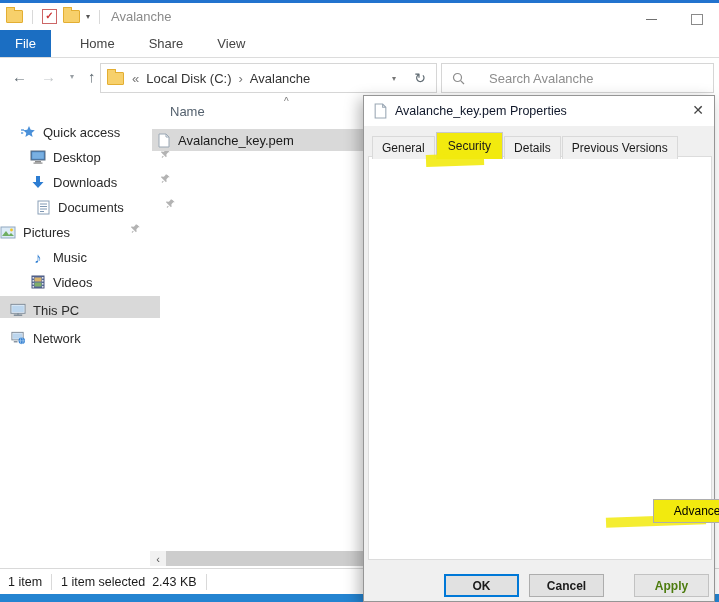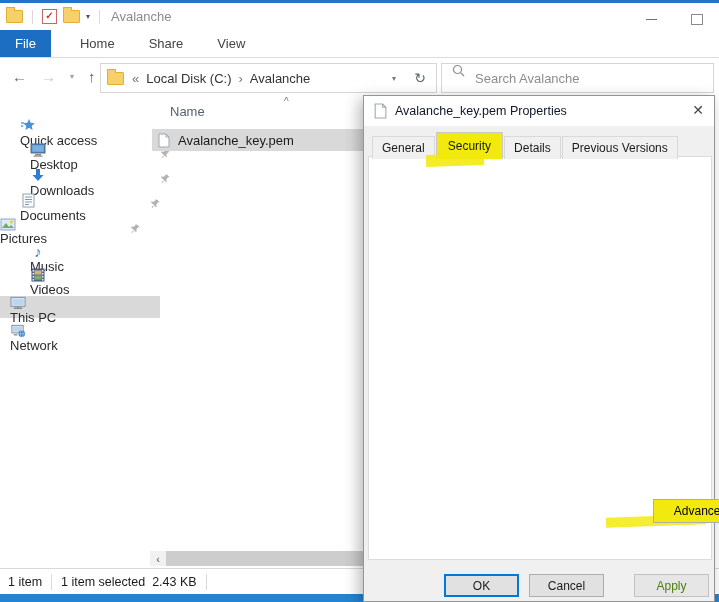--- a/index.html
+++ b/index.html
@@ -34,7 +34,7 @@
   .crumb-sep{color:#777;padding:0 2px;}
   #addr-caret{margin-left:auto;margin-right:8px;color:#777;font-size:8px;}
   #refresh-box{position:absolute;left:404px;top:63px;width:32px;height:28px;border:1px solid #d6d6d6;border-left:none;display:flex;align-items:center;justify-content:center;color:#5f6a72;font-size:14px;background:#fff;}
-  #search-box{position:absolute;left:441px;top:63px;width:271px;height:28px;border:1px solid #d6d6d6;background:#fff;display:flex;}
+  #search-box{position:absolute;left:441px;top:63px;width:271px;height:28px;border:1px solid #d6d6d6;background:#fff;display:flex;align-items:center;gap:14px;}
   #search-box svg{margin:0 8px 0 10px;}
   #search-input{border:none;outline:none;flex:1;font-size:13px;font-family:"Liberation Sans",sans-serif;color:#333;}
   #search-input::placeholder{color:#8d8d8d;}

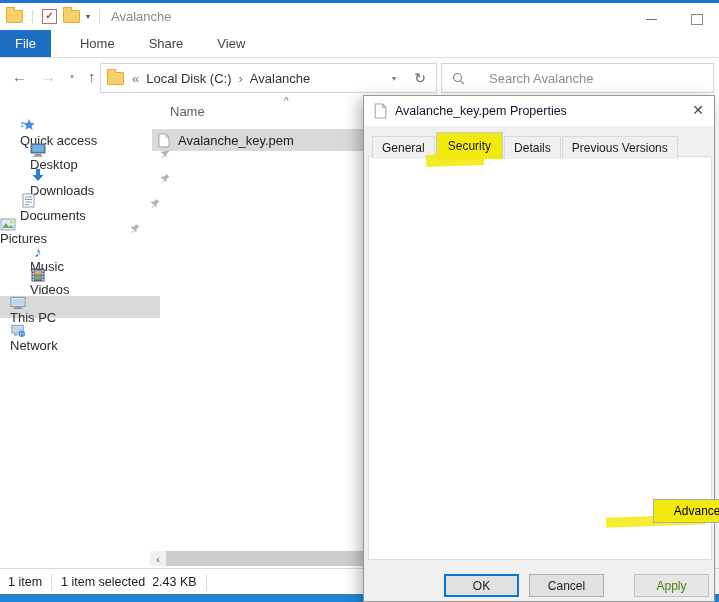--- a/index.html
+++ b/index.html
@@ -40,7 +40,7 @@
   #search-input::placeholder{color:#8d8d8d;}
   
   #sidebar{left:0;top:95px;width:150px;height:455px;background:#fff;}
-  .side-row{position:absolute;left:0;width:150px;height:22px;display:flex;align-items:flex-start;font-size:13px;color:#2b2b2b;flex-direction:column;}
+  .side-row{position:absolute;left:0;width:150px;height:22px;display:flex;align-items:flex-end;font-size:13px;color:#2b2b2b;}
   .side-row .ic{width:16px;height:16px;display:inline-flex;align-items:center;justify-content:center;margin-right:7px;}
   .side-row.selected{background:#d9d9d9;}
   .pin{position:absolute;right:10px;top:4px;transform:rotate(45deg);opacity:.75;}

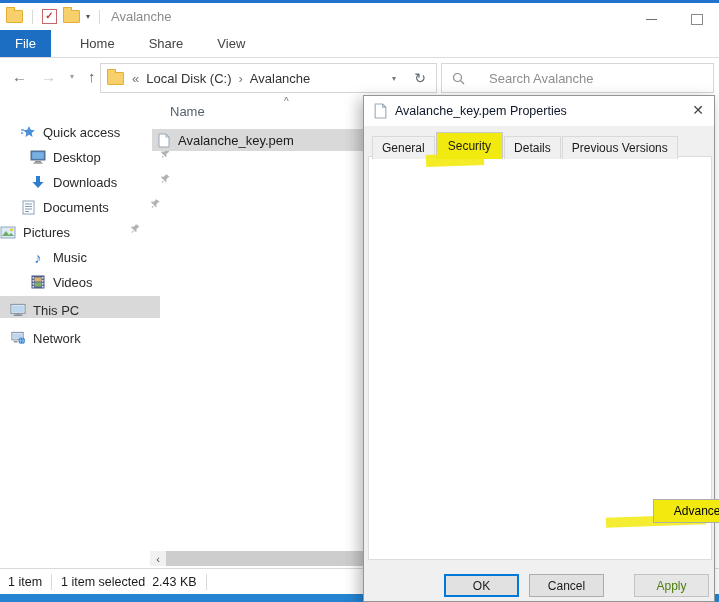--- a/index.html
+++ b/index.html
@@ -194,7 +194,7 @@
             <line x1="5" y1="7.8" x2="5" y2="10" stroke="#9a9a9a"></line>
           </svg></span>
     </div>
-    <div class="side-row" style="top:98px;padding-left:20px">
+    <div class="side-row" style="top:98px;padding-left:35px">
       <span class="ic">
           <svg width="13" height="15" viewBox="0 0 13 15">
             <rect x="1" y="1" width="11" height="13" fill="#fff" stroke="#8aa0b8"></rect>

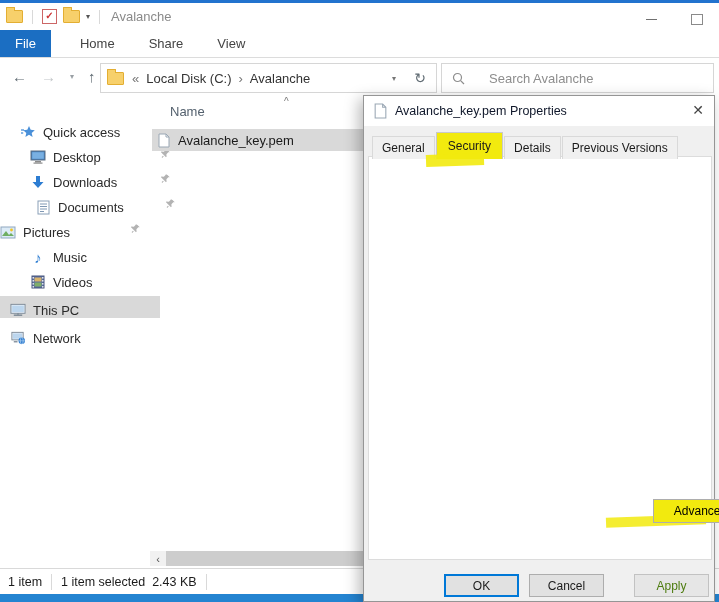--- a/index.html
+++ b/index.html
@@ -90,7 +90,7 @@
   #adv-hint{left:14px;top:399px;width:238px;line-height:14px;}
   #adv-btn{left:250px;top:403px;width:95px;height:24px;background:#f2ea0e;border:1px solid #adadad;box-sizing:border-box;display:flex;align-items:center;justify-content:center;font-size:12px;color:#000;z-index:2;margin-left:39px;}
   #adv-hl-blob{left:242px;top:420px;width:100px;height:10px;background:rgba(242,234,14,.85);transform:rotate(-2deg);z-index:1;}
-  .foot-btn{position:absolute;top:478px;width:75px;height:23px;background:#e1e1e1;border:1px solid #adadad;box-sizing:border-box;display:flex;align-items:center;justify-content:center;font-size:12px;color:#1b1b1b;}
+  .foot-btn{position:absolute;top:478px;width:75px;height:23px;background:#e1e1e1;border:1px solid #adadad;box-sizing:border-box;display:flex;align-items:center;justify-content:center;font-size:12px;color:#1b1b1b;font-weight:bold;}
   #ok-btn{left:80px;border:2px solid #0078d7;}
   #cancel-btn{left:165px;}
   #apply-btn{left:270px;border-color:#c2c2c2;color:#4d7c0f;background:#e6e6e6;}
-*-
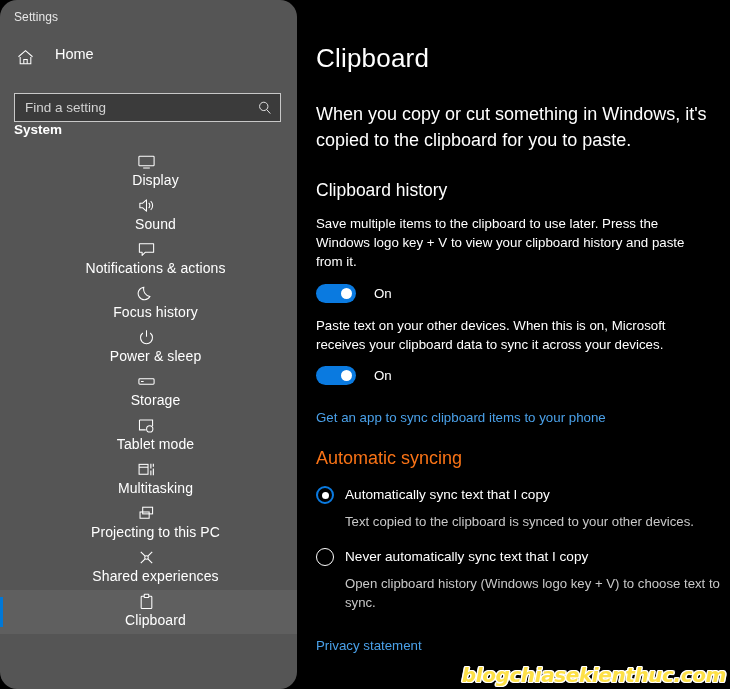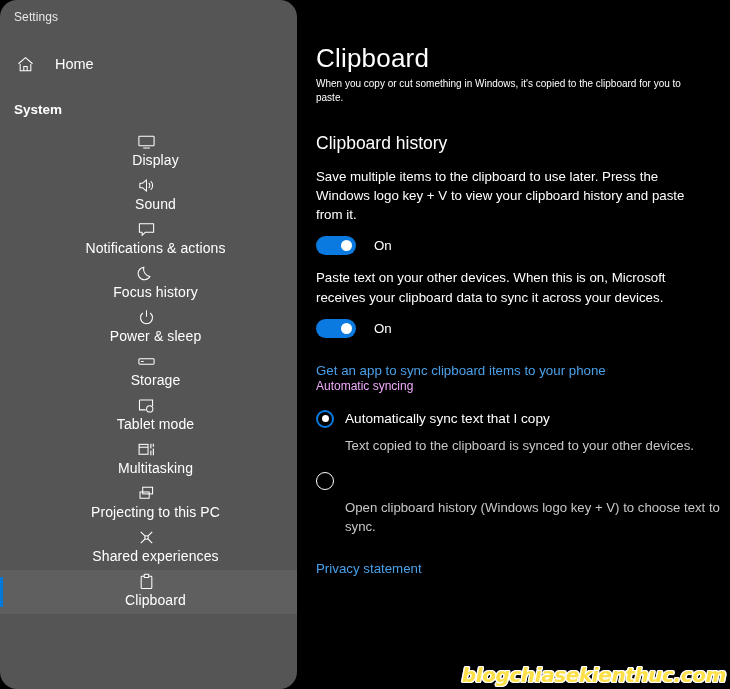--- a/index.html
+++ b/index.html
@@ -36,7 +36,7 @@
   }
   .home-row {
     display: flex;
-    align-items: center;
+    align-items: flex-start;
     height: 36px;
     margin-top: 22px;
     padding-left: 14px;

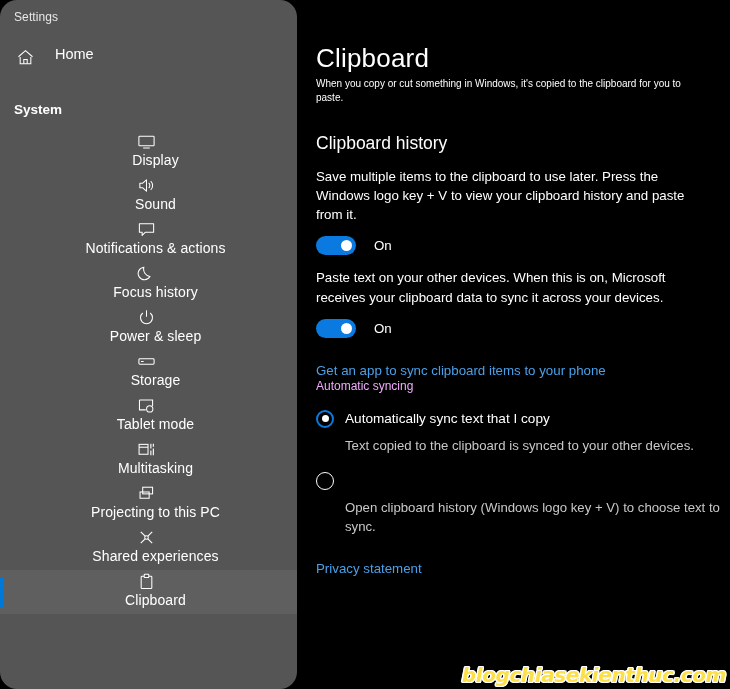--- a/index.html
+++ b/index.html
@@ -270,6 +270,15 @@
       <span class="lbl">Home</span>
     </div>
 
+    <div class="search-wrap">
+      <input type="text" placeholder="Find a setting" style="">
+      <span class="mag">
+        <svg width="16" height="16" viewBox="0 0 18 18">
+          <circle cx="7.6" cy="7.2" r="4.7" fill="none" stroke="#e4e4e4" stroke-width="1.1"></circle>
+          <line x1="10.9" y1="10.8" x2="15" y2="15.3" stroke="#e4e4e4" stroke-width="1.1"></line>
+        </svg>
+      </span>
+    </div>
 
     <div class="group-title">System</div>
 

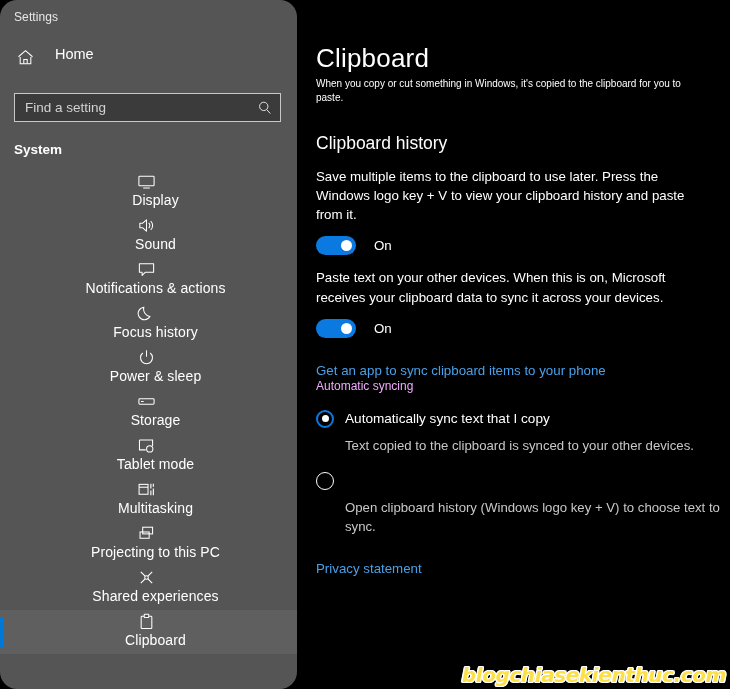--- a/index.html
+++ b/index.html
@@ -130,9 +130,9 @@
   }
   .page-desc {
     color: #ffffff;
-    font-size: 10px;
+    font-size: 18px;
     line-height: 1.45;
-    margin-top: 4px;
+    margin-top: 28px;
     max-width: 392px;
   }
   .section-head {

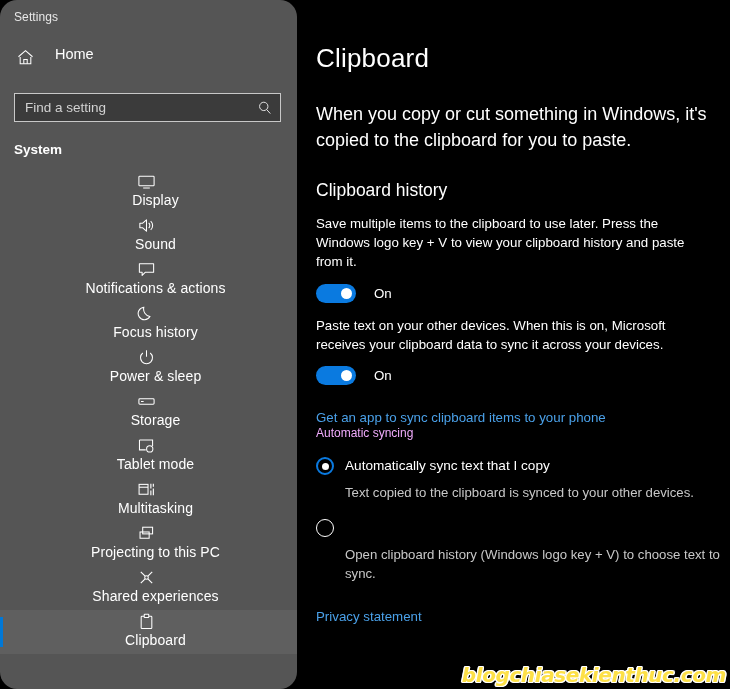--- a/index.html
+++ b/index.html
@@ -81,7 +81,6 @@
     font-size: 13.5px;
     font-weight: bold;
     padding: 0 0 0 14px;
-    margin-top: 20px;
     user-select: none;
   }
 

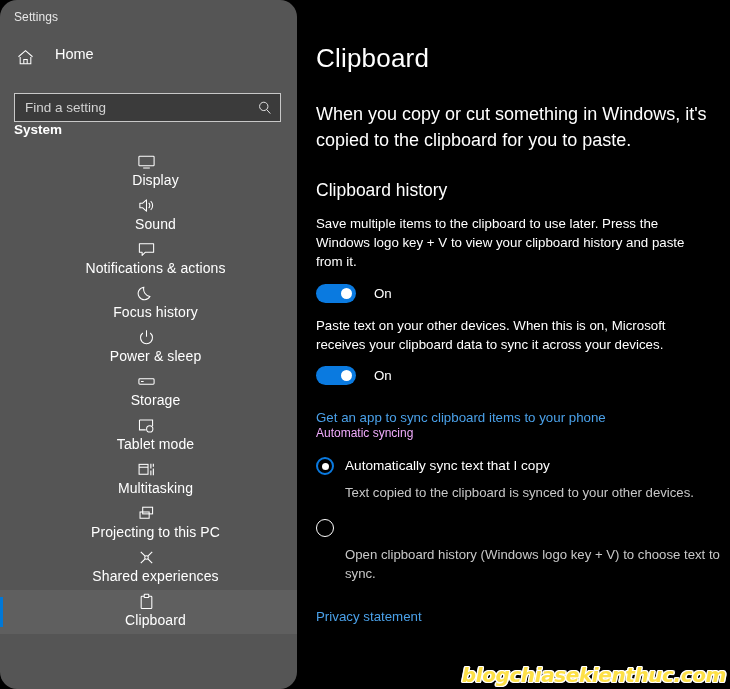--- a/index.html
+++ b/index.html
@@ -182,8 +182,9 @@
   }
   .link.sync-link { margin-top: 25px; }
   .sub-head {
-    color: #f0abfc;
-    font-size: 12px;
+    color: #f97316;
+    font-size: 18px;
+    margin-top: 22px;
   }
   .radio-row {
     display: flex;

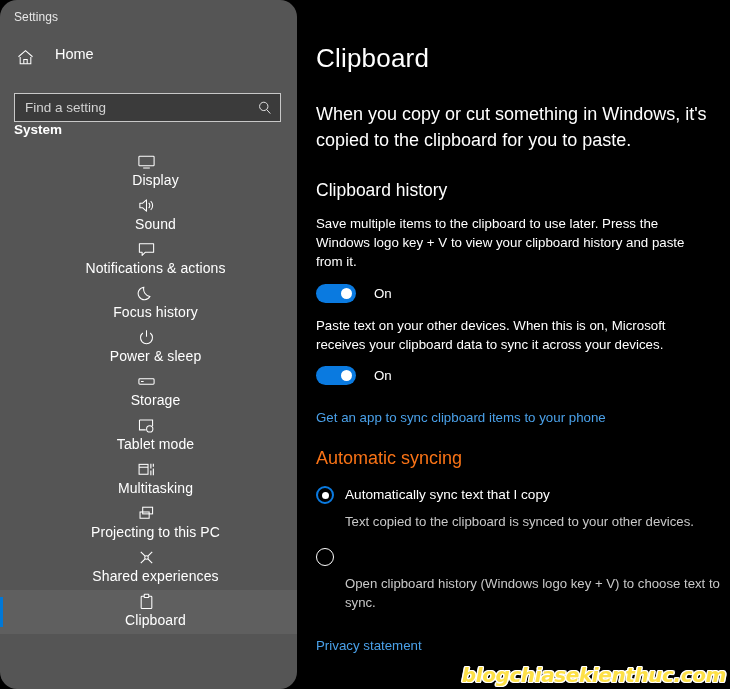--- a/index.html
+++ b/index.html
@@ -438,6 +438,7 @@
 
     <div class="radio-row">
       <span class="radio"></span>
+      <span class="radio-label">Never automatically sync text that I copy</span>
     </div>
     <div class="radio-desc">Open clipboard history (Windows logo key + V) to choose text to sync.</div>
-*-
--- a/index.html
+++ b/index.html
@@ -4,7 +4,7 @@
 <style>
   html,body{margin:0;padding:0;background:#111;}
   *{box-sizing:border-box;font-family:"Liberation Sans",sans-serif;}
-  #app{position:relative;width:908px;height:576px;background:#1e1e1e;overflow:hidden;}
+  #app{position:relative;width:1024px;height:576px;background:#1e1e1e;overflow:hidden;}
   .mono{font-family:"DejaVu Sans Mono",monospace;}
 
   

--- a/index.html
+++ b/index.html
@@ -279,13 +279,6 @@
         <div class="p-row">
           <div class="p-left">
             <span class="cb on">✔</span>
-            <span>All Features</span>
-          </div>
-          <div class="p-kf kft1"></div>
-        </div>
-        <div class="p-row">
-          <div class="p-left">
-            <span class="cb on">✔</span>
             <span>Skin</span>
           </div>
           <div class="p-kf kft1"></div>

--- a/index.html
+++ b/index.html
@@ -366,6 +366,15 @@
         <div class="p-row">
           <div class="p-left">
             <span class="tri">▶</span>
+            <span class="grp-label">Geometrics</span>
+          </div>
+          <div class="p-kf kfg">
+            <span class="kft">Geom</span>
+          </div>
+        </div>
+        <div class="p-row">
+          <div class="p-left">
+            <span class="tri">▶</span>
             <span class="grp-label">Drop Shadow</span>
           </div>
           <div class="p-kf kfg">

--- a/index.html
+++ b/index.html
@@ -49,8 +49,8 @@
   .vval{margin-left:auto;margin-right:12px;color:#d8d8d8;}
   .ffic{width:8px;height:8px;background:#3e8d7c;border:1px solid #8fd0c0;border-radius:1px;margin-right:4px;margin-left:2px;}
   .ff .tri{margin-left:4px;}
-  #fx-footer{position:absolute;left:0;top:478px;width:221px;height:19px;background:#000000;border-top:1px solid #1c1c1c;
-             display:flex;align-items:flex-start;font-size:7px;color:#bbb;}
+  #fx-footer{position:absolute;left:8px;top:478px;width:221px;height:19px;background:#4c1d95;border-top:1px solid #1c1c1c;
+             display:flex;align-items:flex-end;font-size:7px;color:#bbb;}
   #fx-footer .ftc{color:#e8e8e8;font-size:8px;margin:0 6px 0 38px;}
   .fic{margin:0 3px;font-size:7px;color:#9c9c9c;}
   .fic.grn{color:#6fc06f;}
-*-
Exercise prompt | Filter the preceding entries down to the lines with "weight".

Your response |
+  .foot-btn{position:absolute;top:478px;width:75px;height:23px;background:#e1e1e1;border:1px solid #adadad;box-sizing:border-box;display:flex;align-items:center;justify-content:center;font-size:12px;color:#1b1b1b;font-weight:bold;}
     font-weight: bold;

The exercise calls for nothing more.